### Records for the task
________________________________________
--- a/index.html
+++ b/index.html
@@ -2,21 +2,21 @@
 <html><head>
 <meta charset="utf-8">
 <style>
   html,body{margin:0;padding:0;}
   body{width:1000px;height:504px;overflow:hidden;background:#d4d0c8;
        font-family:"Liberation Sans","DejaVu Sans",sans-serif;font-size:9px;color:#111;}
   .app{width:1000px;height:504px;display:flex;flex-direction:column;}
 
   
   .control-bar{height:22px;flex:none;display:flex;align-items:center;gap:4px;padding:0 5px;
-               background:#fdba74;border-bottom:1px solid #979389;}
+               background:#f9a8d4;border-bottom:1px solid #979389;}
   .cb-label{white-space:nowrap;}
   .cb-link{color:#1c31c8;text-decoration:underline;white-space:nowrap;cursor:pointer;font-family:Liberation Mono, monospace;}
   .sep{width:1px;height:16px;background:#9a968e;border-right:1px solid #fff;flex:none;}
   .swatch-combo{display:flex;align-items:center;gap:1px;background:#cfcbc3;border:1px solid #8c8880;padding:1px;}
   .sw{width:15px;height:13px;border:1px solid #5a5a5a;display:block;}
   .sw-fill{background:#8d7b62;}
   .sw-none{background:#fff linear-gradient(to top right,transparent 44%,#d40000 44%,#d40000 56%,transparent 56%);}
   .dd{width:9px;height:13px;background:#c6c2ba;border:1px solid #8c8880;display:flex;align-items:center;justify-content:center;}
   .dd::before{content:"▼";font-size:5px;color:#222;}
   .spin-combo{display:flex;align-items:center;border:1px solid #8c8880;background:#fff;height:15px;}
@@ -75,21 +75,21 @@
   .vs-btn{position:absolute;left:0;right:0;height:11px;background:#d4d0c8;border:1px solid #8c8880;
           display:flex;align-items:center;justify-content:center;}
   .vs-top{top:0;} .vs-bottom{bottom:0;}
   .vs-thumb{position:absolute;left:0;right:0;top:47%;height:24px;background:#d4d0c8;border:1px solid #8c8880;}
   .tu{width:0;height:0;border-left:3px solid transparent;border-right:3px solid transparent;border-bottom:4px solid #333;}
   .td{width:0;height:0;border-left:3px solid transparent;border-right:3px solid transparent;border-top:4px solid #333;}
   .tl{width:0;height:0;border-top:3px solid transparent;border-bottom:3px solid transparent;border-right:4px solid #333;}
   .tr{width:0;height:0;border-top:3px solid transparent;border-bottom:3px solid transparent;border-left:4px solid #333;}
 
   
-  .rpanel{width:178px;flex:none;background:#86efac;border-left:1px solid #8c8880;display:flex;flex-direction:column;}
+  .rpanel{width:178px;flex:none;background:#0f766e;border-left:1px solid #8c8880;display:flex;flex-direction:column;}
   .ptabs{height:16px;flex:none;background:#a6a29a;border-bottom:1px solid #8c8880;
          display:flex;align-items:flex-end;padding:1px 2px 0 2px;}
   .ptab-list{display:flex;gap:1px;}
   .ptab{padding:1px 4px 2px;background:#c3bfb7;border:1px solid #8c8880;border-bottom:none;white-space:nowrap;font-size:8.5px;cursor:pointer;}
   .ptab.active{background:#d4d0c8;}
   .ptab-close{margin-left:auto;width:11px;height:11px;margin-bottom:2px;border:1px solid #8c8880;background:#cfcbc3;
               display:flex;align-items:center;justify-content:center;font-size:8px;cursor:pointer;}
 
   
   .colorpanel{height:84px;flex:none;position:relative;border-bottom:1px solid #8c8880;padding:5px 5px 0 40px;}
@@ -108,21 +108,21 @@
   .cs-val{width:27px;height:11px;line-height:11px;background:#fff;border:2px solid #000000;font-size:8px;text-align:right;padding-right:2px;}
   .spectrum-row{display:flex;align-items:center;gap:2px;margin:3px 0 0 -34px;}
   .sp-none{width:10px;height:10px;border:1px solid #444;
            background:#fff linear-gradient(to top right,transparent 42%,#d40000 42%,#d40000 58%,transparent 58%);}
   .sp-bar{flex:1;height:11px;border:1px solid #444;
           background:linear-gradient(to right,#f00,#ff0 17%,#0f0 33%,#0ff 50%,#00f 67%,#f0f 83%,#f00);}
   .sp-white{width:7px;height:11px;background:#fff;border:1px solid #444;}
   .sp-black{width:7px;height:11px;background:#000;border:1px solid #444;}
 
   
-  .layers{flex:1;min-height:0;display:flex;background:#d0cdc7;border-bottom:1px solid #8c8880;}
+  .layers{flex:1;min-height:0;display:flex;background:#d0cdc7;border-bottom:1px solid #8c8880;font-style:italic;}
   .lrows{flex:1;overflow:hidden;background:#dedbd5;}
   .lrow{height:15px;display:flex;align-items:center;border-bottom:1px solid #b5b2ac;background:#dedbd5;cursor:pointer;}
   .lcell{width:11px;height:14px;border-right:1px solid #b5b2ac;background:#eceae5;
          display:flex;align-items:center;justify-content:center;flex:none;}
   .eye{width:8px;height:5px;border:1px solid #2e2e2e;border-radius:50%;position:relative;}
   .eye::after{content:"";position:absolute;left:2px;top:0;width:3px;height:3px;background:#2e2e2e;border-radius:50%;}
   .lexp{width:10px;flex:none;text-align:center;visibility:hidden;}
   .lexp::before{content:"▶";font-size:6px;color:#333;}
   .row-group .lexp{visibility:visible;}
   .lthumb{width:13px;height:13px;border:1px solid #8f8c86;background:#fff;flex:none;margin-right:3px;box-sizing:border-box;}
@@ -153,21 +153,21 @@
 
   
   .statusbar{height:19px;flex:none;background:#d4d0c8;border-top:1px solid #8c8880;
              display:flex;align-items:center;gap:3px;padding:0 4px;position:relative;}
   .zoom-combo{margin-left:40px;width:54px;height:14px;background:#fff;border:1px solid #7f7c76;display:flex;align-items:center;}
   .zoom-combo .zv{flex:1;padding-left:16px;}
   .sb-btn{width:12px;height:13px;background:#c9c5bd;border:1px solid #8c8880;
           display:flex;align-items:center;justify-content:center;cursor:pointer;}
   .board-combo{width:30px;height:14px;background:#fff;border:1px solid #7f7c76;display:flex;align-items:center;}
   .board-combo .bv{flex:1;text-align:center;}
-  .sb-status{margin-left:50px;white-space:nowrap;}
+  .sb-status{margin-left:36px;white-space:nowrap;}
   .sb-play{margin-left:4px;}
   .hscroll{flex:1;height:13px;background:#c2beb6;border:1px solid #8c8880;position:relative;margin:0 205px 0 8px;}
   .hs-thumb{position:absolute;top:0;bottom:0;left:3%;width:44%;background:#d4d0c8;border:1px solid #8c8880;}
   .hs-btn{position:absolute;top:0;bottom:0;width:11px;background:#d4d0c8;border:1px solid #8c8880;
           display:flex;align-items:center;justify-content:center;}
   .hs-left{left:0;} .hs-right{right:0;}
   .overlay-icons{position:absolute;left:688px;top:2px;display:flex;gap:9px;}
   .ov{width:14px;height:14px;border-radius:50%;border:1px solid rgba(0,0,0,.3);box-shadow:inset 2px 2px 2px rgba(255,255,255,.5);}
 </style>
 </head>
________________________________________
### Task to complete
Your task is to repeat the entries exactly.

### Response area
--- a/index.html
+++ b/index.html
@@ -2,21 +2,21 @@
 <html><head>
 <meta charset="utf-8">
 <style>
   html,body{margin:0;padding:0;}
   body{width:1000px;height:504px;overflow:hidden;background:#d4d0c8;
        font-family:"Liberation Sans","DejaVu Sans",sans-serif;font-size:9px;color:#111;}
   .app{width:1000px;height:504px;display:flex;flex-direction:column;}
 
   
   .control-bar{height:22px;flex:none;display:flex;align-items:center;gap:4px;padding:0 5px;
-               background:#fdba74;border-bottom:1px solid #979389;}
+               background:#f9a8d4;border-bottom:1px solid #979389;}
   .cb-label{white-space:nowrap;}
   .cb-link{color:#1c31c8;text-decoration:underline;white-space:nowrap;cursor:pointer;font-family:Liberation Mono, monospace;}
   .sep{width:1px;height:16px;background:#9a968e;border-right:1px solid #fff;flex:none;}
   .swatch-combo{display:flex;align-items:center;gap:1px;background:#cfcbc3;border:1px solid #8c8880;padding:1px;}
   .sw{width:15px;height:13px;border:1px solid #5a5a5a;display:block;}
   .sw-fill{background:#8d7b62;}
   .sw-none{background:#fff linear-gradient(to top right,transparent 44%,#d40000 44%,#d40000 56%,transparent 56%);}
   .dd{width:9px;height:13px;background:#c6c2ba;border:1px solid #8c8880;display:flex;align-items:center;justify-content:center;}
   .dd::before{content:"▼";font-size:5px;color:#222;}
   .spin-combo{display:flex;align-items:center;border:1px solid #8c8880;background:#fff;height:15px;}
@@ -75,21 +75,21 @@
   .vs-btn{position:absolute;left:0;right:0;height:11px;background:#d4d0c8;border:1px solid #8c8880;
           display:flex;align-items:center;justify-content:center;}
   .vs-top{top:0;} .vs-bottom{bottom:0;}
   .vs-thumb{position:absolute;left:0;right:0;top:47%;height:24px;background:#d4d0c8;border:1px solid #8c8880;}
   .tu{width:0;height:0;border-left:3px solid transparent;border-right:3px solid transparent;border-bottom:4px solid #333;}
   .td{width:0;height:0;border-left:3px solid transparent;border-right:3px solid transparent;border-top:4px solid #333;}
   .tl{width:0;height:0;border-top:3px solid transparent;border-bottom:3px solid transparent;border-right:4px solid #333;}
   .tr{width:0;height:0;border-top:3px solid transparent;border-bottom:3px solid transparent;border-left:4px solid #333;}
 
   
-  .rpanel{width:178px;flex:none;background:#86efac;border-left:1px solid #8c8880;display:flex;flex-direction:column;}
+  .rpanel{width:178px;flex:none;background:#0f766e;border-left:1px solid #8c8880;display:flex;flex-direction:column;}
   .ptabs{height:16px;flex:none;background:#a6a29a;border-bottom:1px solid #8c8880;
          display:flex;align-items:flex-end;padding:1px 2px 0 2px;}
   .ptab-list{display:flex;gap:1px;}
   .ptab{padding:1px 4px 2px;background:#c3bfb7;border:1px solid #8c8880;border-bottom:none;white-space:nowrap;font-size:8.5px;cursor:pointer;}
   .ptab.active{background:#d4d0c8;}
   .ptab-close{margin-left:auto;width:11px;height:11px;margin-bottom:2px;border:1px solid #8c8880;background:#cfcbc3;
               display:flex;align-items:center;justify-content:center;font-size:8px;cursor:pointer;}
 
   
   .colorpanel{height:84px;flex:none;position:relative;border-bottom:1px solid #8c8880;padding:5px 5px 0 40px;}
@@ -108,21 +108,21 @@
   .cs-val{width:27px;height:11px;line-height:11px;background:#fff;border:2px solid #000000;font-size:8px;text-align:right;padding-right:2px;}
   .spectrum-row{display:flex;align-items:center;gap:2px;margin:3px 0 0 -34px;}
   .sp-none{width:10px;height:10px;border:1px solid #444;
            background:#fff linear-gradient(to top right,transparent 42%,#d40000 42%,#d40000 58%,transparent 58%);}
   .sp-bar{flex:1;height:11px;border:1px solid #444;
           background:linear-gradient(to right,#f00,#ff0 17%,#0f0 33%,#0ff 50%,#00f 67%,#f0f 83%,#f00);}
   .sp-white{width:7px;height:11px;background:#fff;border:1px solid #444;}
   .sp-black{width:7px;height:11px;background:#000;border:1px solid #444;}
 
   
-  .layers{flex:1;min-height:0;display:flex;background:#d0cdc7;border-bottom:1px solid #8c8880;}
+  .layers{flex:1;min-height:0;display:flex;background:#d0cdc7;border-bottom:1px solid #8c8880;font-style:italic;}
   .lrows{flex:1;overflow:hidden;background:#dedbd5;}
   .lrow{height:15px;display:flex;align-items:center;border-bottom:1px solid #b5b2ac;background:#dedbd5;cursor:pointer;}
   .lcell{width:11px;height:14px;border-right:1px solid #b5b2ac;background:#eceae5;
          display:flex;align-items:center;justify-content:center;flex:none;}
   .eye{width:8px;height:5px;border:1px solid #2e2e2e;border-radius:50%;position:relative;}
   .eye::after{content:"";position:absolute;left:2px;top:0;width:3px;height:3px;background:#2e2e2e;border-radius:50%;}
   .lexp{width:10px;flex:none;text-align:center;visibility:hidden;}
   .lexp::before{content:"▶";font-size:6px;color:#333;}
   .row-group .lexp{visibility:visible;}
   .lthumb{width:13px;height:13px;border:1px solid #8f8c86;background:#fff;flex:none;margin-right:3px;box-sizing:border-box;}
@@ -153,21 +153,21 @@
 
   
   .statusbar{height:19px;flex:none;background:#d4d0c8;border-top:1px solid #8c8880;
              display:flex;align-items:center;gap:3px;padding:0 4px;position:relative;}
   .zoom-combo{margin-left:40px;width:54px;height:14px;background:#fff;border:1px solid #7f7c76;display:flex;align-items:center;}
   .zoom-combo .zv{flex:1;padding-left:16px;}
   .sb-btn{width:12px;height:13px;background:#c9c5bd;border:1px solid #8c8880;
           display:flex;align-items:center;justify-content:center;cursor:pointer;}
   .board-combo{width:30px;height:14px;background:#fff;border:1px solid #7f7c76;display:flex;align-items:center;}
   .board-combo .bv{flex:1;text-align:center;}
-  .sb-status{margin-left:50px;white-space:nowrap;}
+  .sb-status{margin-left:36px;white-space:nowrap;}
   .sb-play{margin-left:4px;}
   .hscroll{flex:1;height:13px;background:#c2beb6;border:1px solid #8c8880;position:relative;margin:0 205px 0 8px;}
   .hs-thumb{position:absolute;top:0;bottom:0;left:3%;width:44%;background:#d4d0c8;border:1px solid #8c8880;}
   .hs-btn{position:absolute;top:0;bottom:0;width:11px;background:#d4d0c8;border:1px solid #8c8880;
           display:flex;align-items:center;justify-content:center;}
   .hs-left{left:0;} .hs-right{right:0;}
   .overlay-icons{position:absolute;left:688px;top:2px;display:flex;gap:9px;}
   .ov{width:14px;height:14px;border-radius:50%;border:1px solid rgba(0,0,0,.3);box-shadow:inset 2px 2px 2px rgba(255,255,255,.5);}
 </style>
 </head>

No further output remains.